NEP Dev Update #8: Networking is hard

by Cuchaz

I thought I was just about done working on the game engine. I was looking forward to adding more content to the game.

Then I remembered that networking is hard. =(

Non-Essential Personnel is a multiplayer game. And not just LAN multiplayer. It's over-the-internet multiplayer. Over-the-internet multiplayer means we have to deal with the horrific badness you find in large networks like latency, packet loss, packet re-ordering, and lag spikes. And Non-Essential Personnel is a real-time mutiplayer game too.

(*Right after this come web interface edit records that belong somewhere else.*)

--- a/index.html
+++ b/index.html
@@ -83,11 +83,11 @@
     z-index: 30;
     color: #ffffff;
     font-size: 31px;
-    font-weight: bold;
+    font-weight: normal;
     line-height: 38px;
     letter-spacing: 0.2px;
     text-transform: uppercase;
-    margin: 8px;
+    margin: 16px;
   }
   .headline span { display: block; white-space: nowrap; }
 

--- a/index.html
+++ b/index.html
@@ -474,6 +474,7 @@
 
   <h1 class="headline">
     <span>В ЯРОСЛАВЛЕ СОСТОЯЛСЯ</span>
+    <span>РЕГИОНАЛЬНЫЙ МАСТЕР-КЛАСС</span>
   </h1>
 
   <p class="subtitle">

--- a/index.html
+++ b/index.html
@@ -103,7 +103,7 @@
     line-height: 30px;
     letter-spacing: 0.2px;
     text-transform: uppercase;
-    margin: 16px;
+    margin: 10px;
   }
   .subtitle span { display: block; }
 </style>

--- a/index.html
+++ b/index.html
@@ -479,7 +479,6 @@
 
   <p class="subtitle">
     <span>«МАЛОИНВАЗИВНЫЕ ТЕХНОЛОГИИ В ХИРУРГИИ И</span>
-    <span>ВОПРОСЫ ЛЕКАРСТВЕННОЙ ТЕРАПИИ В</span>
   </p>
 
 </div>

If it weren't for that last bit, the real-time part, life would be pretty easy. If all you need to do is make sure your stream of packets gets transported from point A to point B at any leisurely time, then good ol' TCP will serve you well. TCP guarantees the application receiver will see your bits in exactly the same order they were sent, regardless of what massacre the internet will perform on your stream. If TCP can't meet those gaurantees, it will drop the connection and you can try again later.

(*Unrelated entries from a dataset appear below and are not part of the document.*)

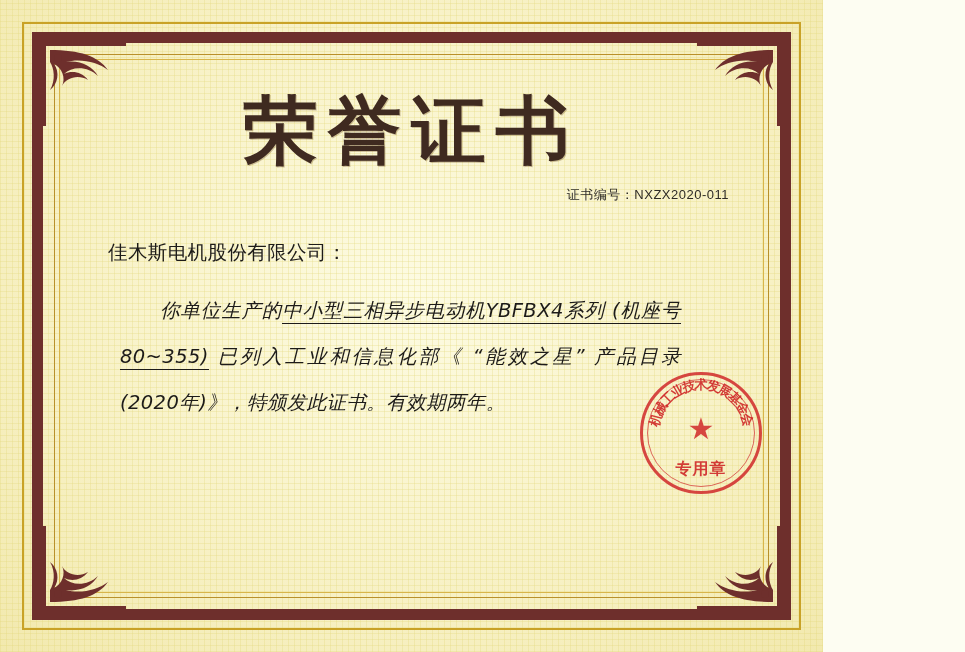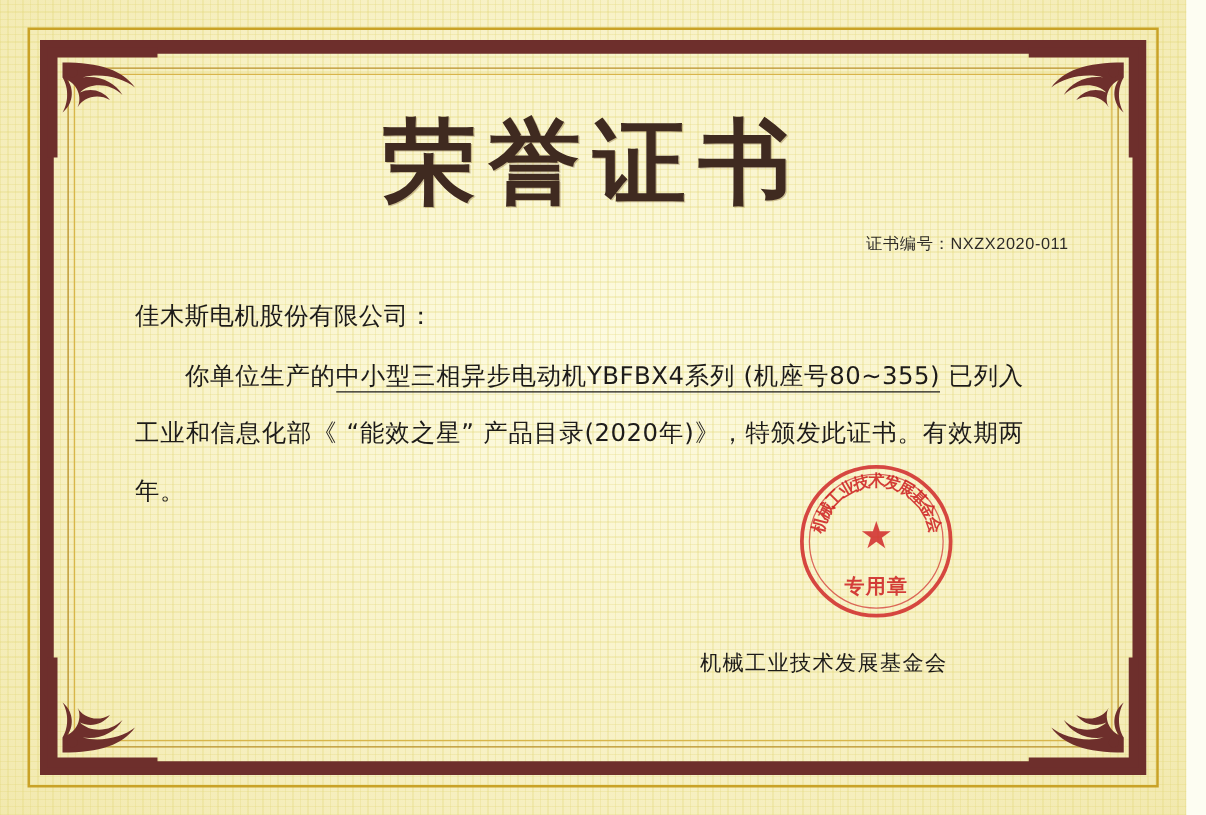--- a/index.html
+++ b/index.html
@@ -17,7 +17,7 @@
   
   .certificate {
     position: relative;
-    width: 949px;
+    width: 823px;
     height: 652px;
     box-sizing: border-box;
     background:

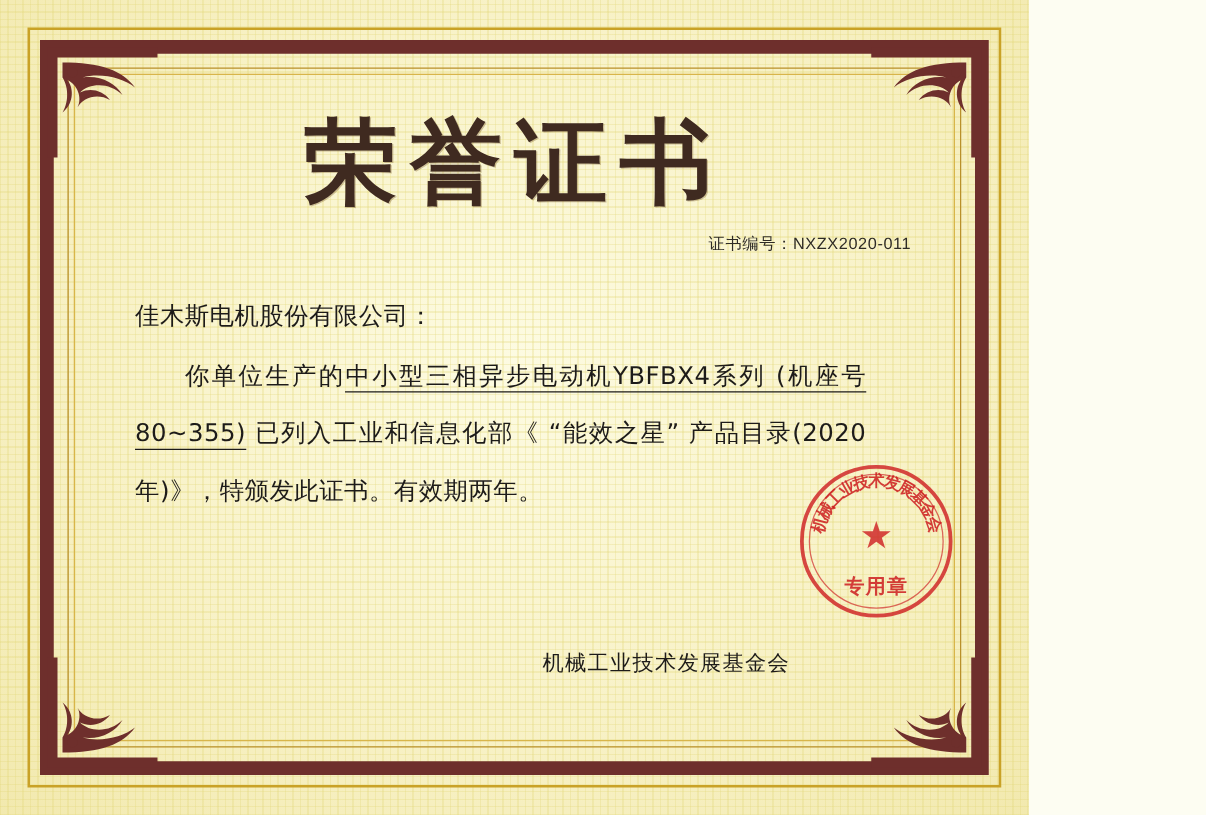--- a/index.html
+++ b/index.html
@@ -102,9 +102,10 @@
   }
   .salutation { margin: 0 0 2px 0; }
   .para {
-    margin: 0;
+    margin: 12px;
     text-indent: 40px;
     text-align: justify;
+    font-style: italic;
   }
   .underline {
     border-bottom: 1px solid #1d1b19;

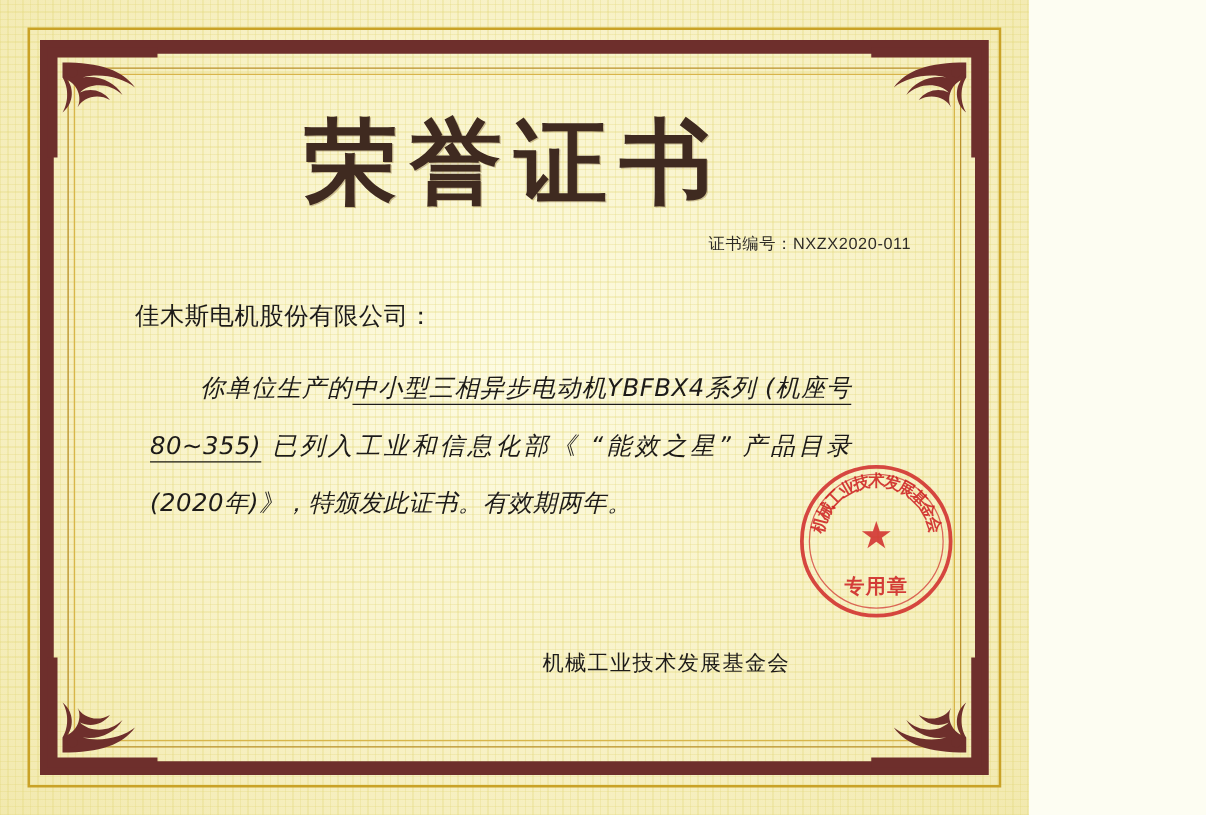--- a/index.html
+++ b/index.html
@@ -265,7 +265,6 @@
     </div>
 
     <div class="sign-block">
-      <div class="org-line">机械工业技术发展基金会</div>
     </div>
 
   </div>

The Horde engine (the custom engine I'm writing for Non-Essential Personnel), originally used TCP for network transport because it was super easy, it worked over a LAN, and I didn't need anything better. The trouble is, when you move a real-time application from a LAN to the internet, TCP stops being a good solution. The reason is how TCP meets its delivery guarantees. If a network drops a packet in a TCP stream, the protocol will keep resending it until the recipient gets it. In real-time applications, that means the entire stream will be paused until the recipient can get the missing packets. But by the time that happens, we might not even care about those packets anymore, because the state of the game might have changed in the meantime.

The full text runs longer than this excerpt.